Waggener probably knows the history of Wyoming’s highways in that region better than anybody. He’s an archivist and historian at the University of Wyoming’s American Heritage Center. And he wrote the 1973 book “Snow Chi Minh Trail: The History of Interstate 80 Between Laramie and Walcott Junction.”
The book’s title is based upon the “Snow Chi Minh Trail” nickname for that stretch of I-80, which can be notoriously bad during the winter.
Over the years, some rumors have sprung up around the middle-of-nowhere four-lane, Waggener said.
There are two in particular Waggener points out. The first is that it was the initial section of I-80 or a section of I-80 built before it was ultimately decided to route the interstate through the Elk Mountain area. The second is that the state of Wyoming always wanted I-80 to take the old U.S. 30 route, and started building a section of interstate there to force the Federal Highway Department’s hand.
Neither are true. And the proof of that is in the construction of the four-lane section itself, he said. It simply isn’t up to federal interstate highway standards.
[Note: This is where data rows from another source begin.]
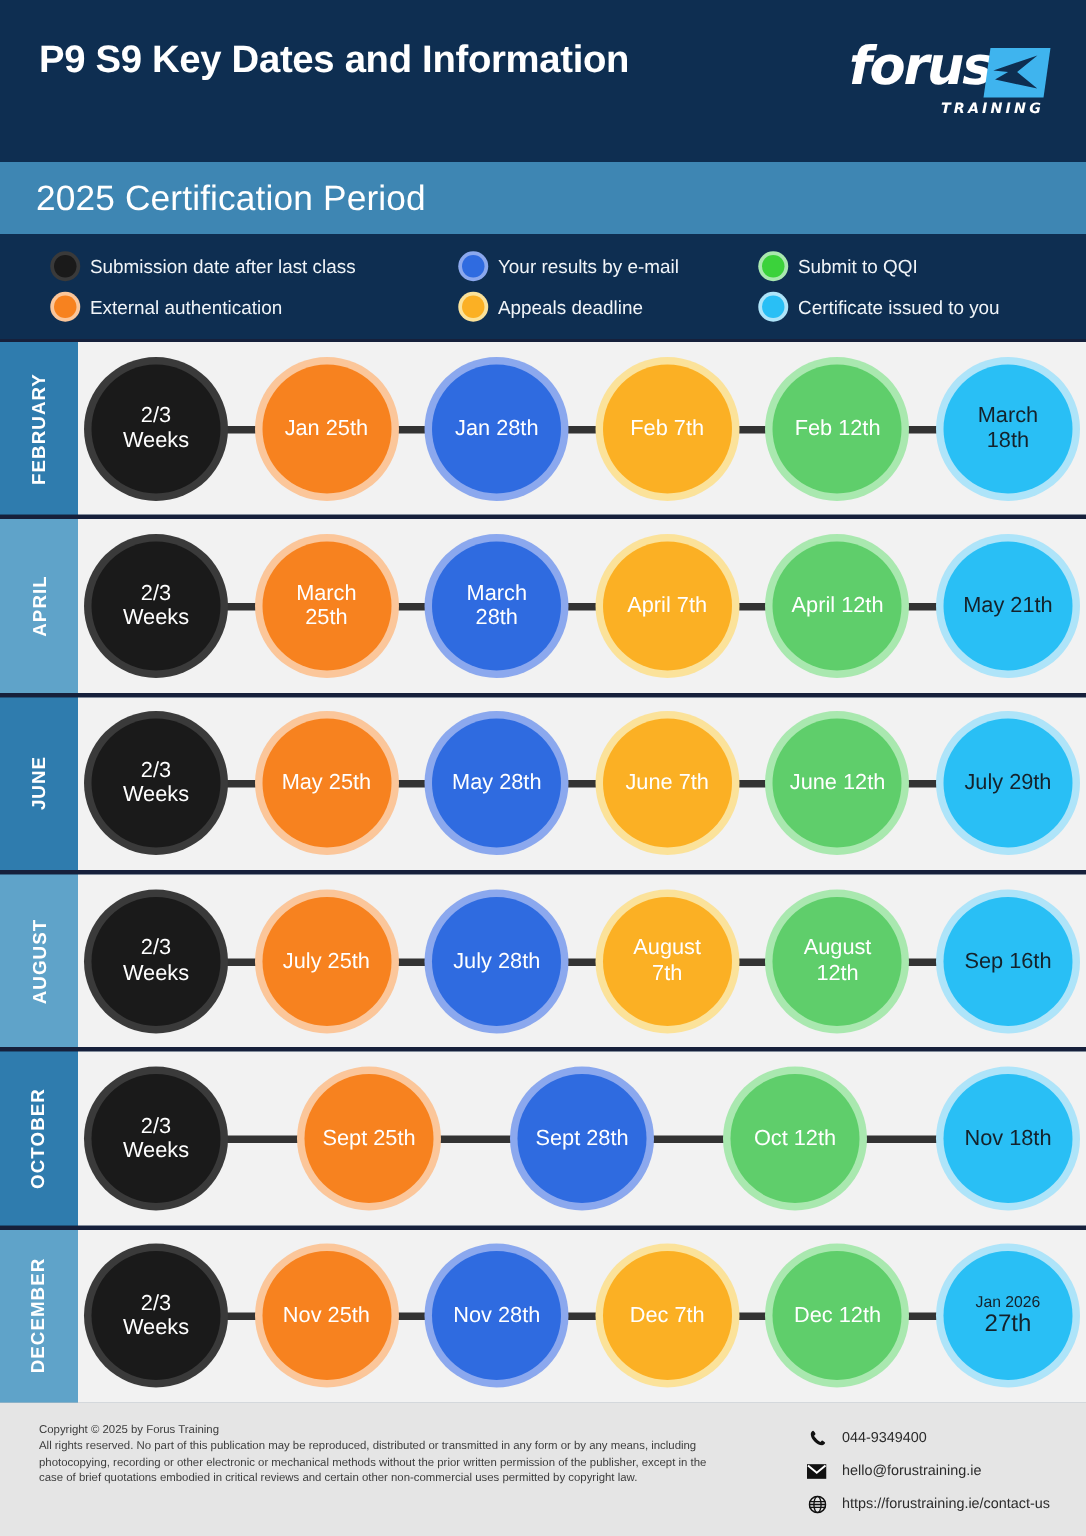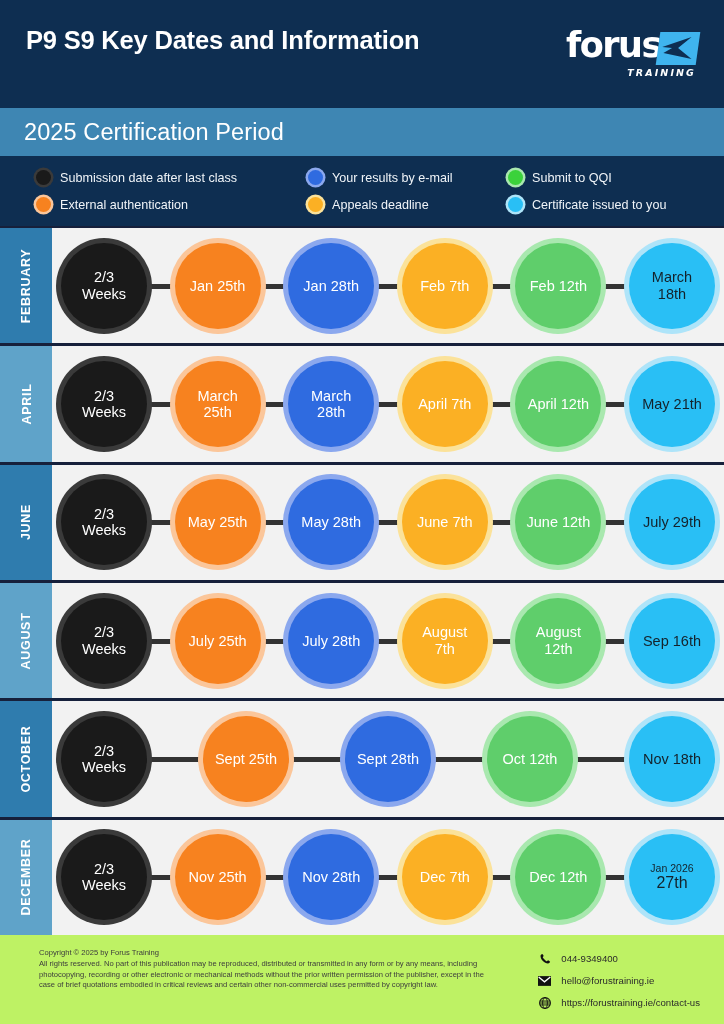--- a/index.html
+++ b/index.html
@@ -44,6 +44,7 @@
     color: #ffffff;
     font-size: 35px;
     font-weight: bold;
+    font-style: italic;
     letter-spacing: -1.5px;
     font-family: "DejaVu Sans", sans-serif;
     line-height: 1;

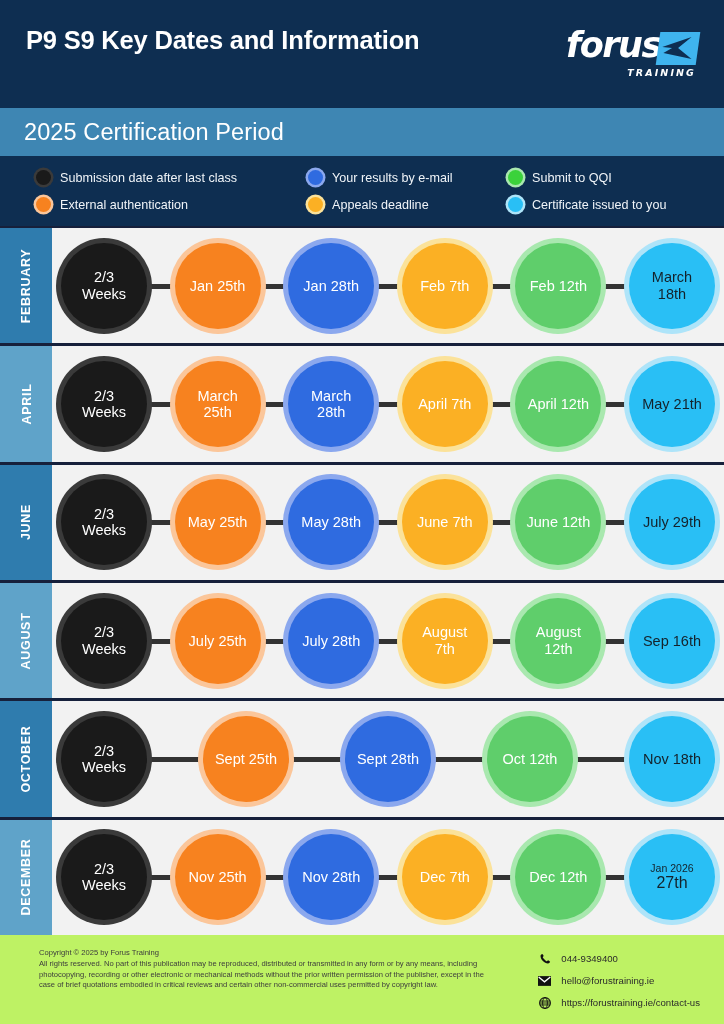--- a/index.html
+++ b/index.html
@@ -171,10 +171,10 @@
 
   
   .footer {
-    background: #bef264;
+    background: #e5e5e5;
     height: 89px;
     display: flex;
-    padding: 13px 18px 0 39px;
+    padding: 13px 18px 0 26px;
     justify-content: space-between;
   }
   .legal { color: #3C3C3C; font-size: 7.6px; line-height: 1.42; max-width: 460px; }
Too Narrow, Not Enough Visibility
For starters, it’s too narrow.
“When you drive it, you’ll notice the shoulders, on both the inside and adjacent to the passing lane, aren’t as wide as the shoulders on the interstate highways. And the overall width of the road just isn’t as wide as an interstate,” he said.
Moreover, there are a couple of hill crests that could never pass interstate highway standards for forward visibility coming over the hills.
“There are two hills in particular that don’t offer drivers the minimum view forward in order to meet interstate construction standards,” he said. “One in particular: If you’re are eastbound, shortly after you leave Rock River, you go up a hill, and you can’t see 25 feet in front of you.”
‘Source Of Contention’
The story about wishes for the routing of I-80 is at least partially true, Waggener said.
Many Wyomingites wanted the Interstate to take the U.S. 30 route, especially folks in Hanna, Medicine Bow and Rock River. Moving the main highway route south would mean a lot less traffic and business for them.
“That was a big source of contention in Rock River and Medicine Bow, and to a lesser degree, Hanna,” he said.
Hanna had already lost out to an extent in the 1950s, when Highway 30 was moved south of the town.
“U.S. Highway 30 used to go right through Hanna. If you go straight through town, you’ll see the old east-west highway. But in the very early 1950s, the highway was moved to its present location,” he said.
Nevertheless, there was, and still is, a feeling there that the feds played dirty pool by using Elk Mountain as the main marker for routing I-80 where it ended up going.
According to standards, interstates should be built in a manner that adds direct service to the most people, while taking it away from the fewest. And pitting Hanna against Elk Mountain wasn’t fair in that regard, Waggener said.
Federal government officials “were cheating. Elk Mountain is farther away from I-80 than Hanna is from Highway 30. That’s the sort of game-playing the feds were doing in their report. Part of bypass policy is determining how many people are getting bypassed verses how many are served by the new road,” he said.
A Better, Quieter Drive
Regardless of any wrangling during the decision-making process, Highway 30 “really started quieting down” once I-80 opened, he said.
But many drivers appreciate the old highway, and the four-lane section in particular, because they perceive it to be a safer drive, particularly during winter.
And that’s not just a perception. Conditions frequently are much better along Highway 30 than along the parallel stretch of 1-80, Waggener said.
“The closer you get to the mountains there (adjacent to I-80), two things occur,” he said. “The wind velocity gets higher, and you’re closer to the heavier deposits of snow. So, that’s going to create more blowing snow.”